La diffamazione su Facebook rappresenta un reato

Il mondo virtuale dei social network è ormai amplissimo, con milioni di utenti connessi quotidianamente. Tuttavia Facebook e altre piattaforme social non rappresentano il paese dei balocchi del nuovo millennio, dove tutte è facebook-257829_960_720concesso e perdonato, ma rimangono ancorati allo stato di diritto nel quale viviamo, con le conseguenze che ne derivano: come nel caso della diffamazione.

Infatti postare commenti offensivi nei confronti di altre persone, nonché di enti e amministrazioni, è un reato perseguibile penalmente. A sancirlo è la Corte di Cassazione che ha deliberato sul caso di un commento offensivo postato sulla bacheca del profilo personale di un utente registrato su Facebook. In particolare, il reato rubricabile come diffamazione a mezzo stampa.

La sede della Corte di Cassazione di Roma

La Corte di Cassazione con la sentenza n. 24431/2015 ha decretato che postare un commento su Facebook «ha potenzialmente la capacità di raggiungere un numero indeterminato di persone» pertanto « la condotta di postare un commento sulla bacheca Facebook realizza, pertanto, la pubblicizzazione e la diffusione di esso, per la idoneità del mezzo utilizzato a determinare la circolazione del commento tra un gruppo di persone comunque apprezzabile per composizione numerica, di guisa che, se offensivo tale commento, la relativa condotta rientra nella tipizzazione codicistica descritta dal terzo comma dell’art. 595 c.p.».

In sostanza, la diffusione e capillarità garantita ai commenti lasciati sul famoso social network hanno portato la Corte di Cassazione a considerare la diffamazione sulla rete pari a quella su mezzo stampa. Oltre alle persone fisiche il codice penale tutela la reputazione di corpi politici, enti, e amministrazioni, stabilendo per quest’ultimi pene più gravi.

Altro capitolo riguarda la condivisione di un post diffamatorio che abbiamo trovato in rete.

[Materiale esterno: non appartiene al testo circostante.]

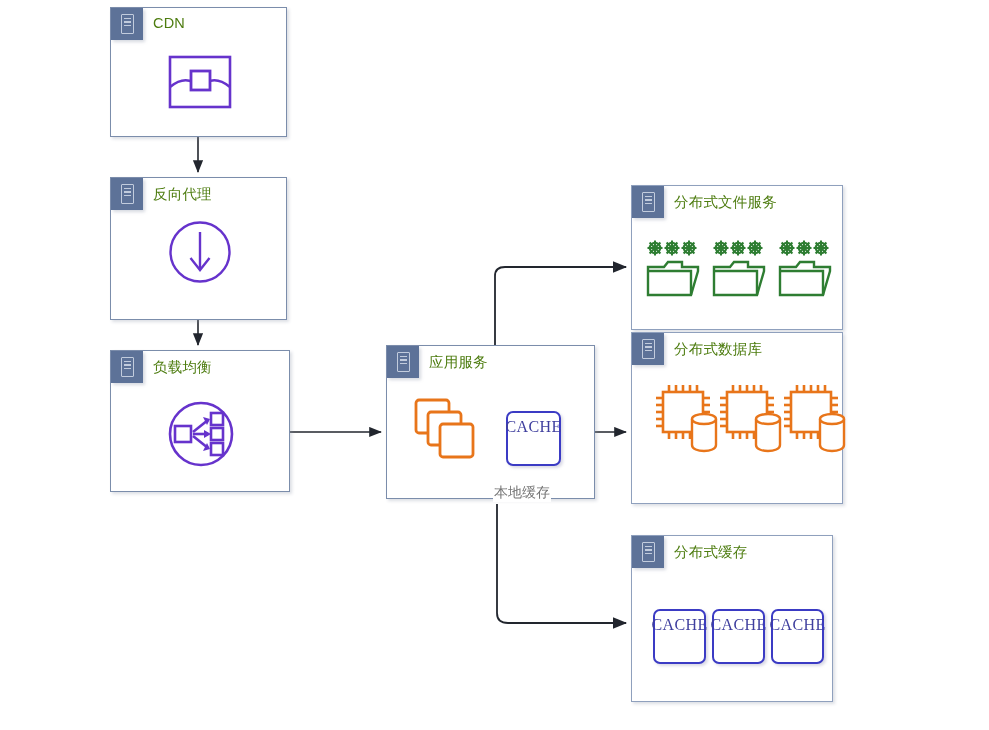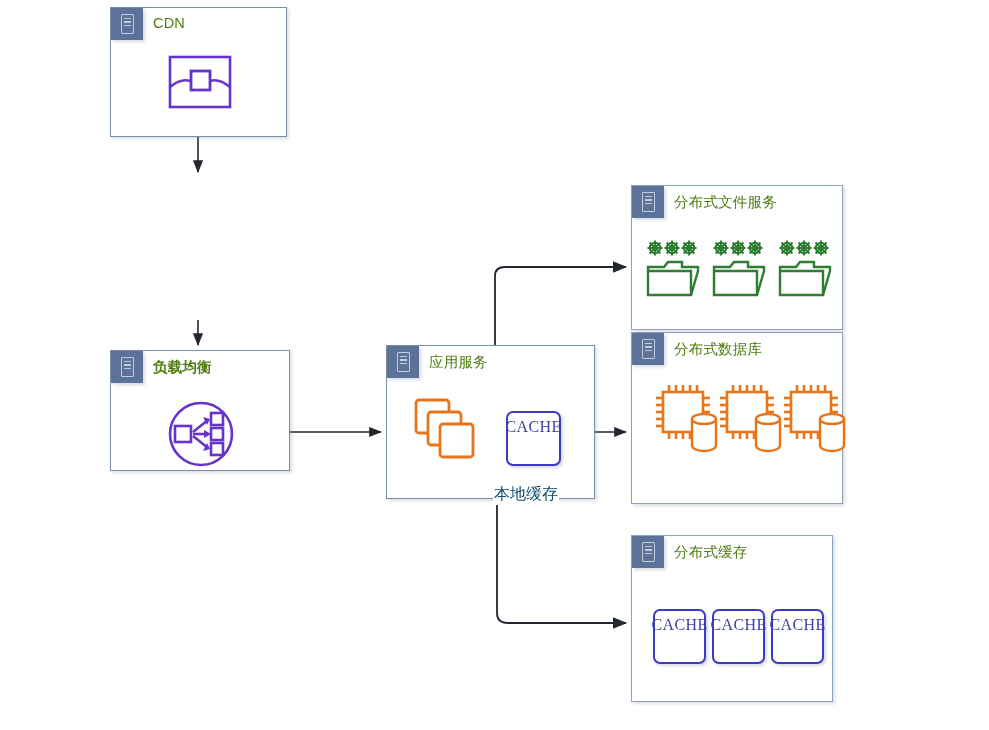"反向代理" div.node { html: none -> <div> <div> <div> <i></i> <i></i> <i></i> </div> </div> <div>反向代理</div> <div> <svg> <circle></circle> <line></line> <path></path> </svg> </div> </div> }
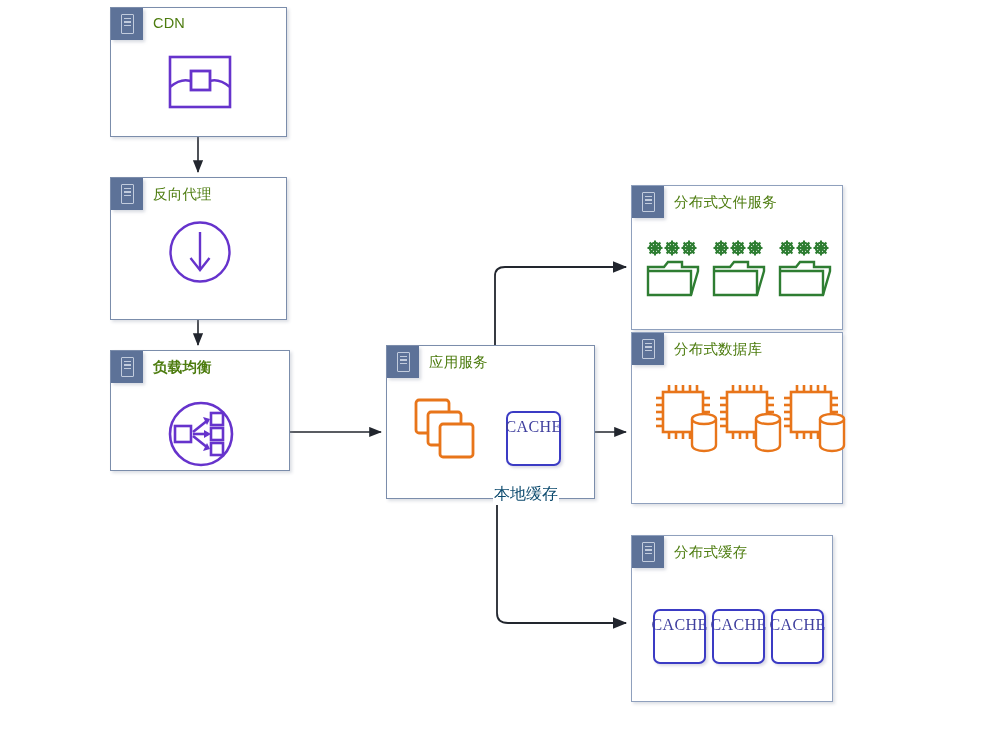"负载均衡" div.node { font-weight: bold -> none; height: 121px -> 142px }
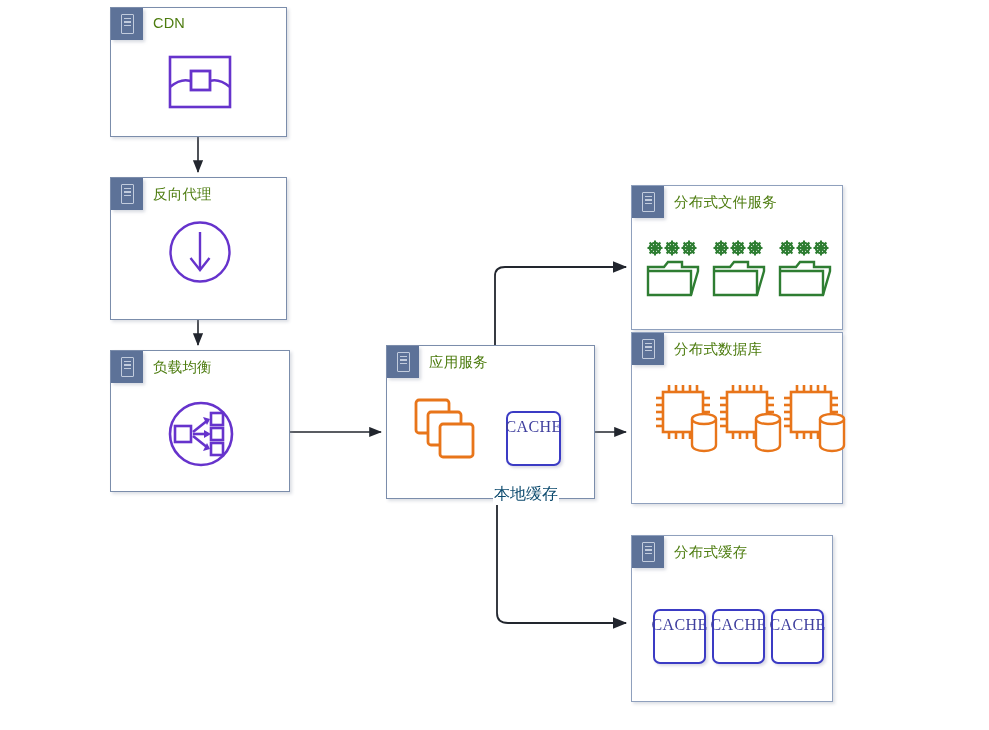"本地缓存" .sublabel { color: #0c4a6e -> #737373; font-size: 16px -> 14px }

Non integra il reato di diffamazione l’aver condiviso una discussione telematica dove altri hanno scritto frasi offensive verso una terza persona. Il perno sul quale si poggia la Corte di Cassazione, Sezione V Penale, con sentenza del 29 gennaio 2016, n. 3981, e che l’utente stesso non abbia approvato, quindi, senza che ci sia stata una volontaria adesione ed una consapevole condivisione del contenuto diffamatorio.
Nonostante le sentenze, appare complicato districarsi e tutelarsi nel mondo della rete. La recente campagna elettorale ha alimentato gli istinti più barbari degli utenti che sempre più agevolmente si lasciano andare a frasi di stampo sessista, razzista, e intimidatorio. Anche alcuni personaggi del mondo dello spettacolo non sono immuni da questa triste abitudine: è di qualche giorno fa la notizia della querela avanzata da Loredana Lecciso contro gli insulti sui social.